Available records Block Start
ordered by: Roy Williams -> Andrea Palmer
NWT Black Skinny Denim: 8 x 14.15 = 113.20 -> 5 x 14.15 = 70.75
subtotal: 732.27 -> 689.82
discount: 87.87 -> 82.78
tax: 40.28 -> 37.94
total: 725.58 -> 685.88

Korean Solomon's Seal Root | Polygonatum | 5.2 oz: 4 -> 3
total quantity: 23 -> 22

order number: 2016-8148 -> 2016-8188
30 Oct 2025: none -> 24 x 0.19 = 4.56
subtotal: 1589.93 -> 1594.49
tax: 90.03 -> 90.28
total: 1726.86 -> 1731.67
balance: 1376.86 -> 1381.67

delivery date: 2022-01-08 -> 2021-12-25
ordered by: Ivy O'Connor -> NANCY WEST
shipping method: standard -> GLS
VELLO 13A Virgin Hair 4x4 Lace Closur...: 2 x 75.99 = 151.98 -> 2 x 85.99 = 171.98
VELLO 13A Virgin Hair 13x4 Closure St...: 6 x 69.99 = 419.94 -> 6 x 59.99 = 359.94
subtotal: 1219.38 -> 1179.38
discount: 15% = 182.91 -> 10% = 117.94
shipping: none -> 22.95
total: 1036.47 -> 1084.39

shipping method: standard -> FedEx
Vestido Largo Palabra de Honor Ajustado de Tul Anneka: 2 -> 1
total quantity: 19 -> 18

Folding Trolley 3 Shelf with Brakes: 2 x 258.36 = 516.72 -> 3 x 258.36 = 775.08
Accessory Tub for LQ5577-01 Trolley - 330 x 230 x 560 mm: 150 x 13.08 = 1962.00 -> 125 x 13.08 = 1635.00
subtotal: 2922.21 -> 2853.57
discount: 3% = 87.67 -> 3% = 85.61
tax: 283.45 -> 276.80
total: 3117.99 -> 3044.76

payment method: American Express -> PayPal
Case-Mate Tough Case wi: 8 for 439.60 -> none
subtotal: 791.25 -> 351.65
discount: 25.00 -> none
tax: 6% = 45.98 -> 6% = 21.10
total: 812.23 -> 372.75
Available records Block End
- **Instructions for the task**: Taking the lines above one at a time, give the number of them that contain the string "discount". Add nothing else.

- **Written response**: 4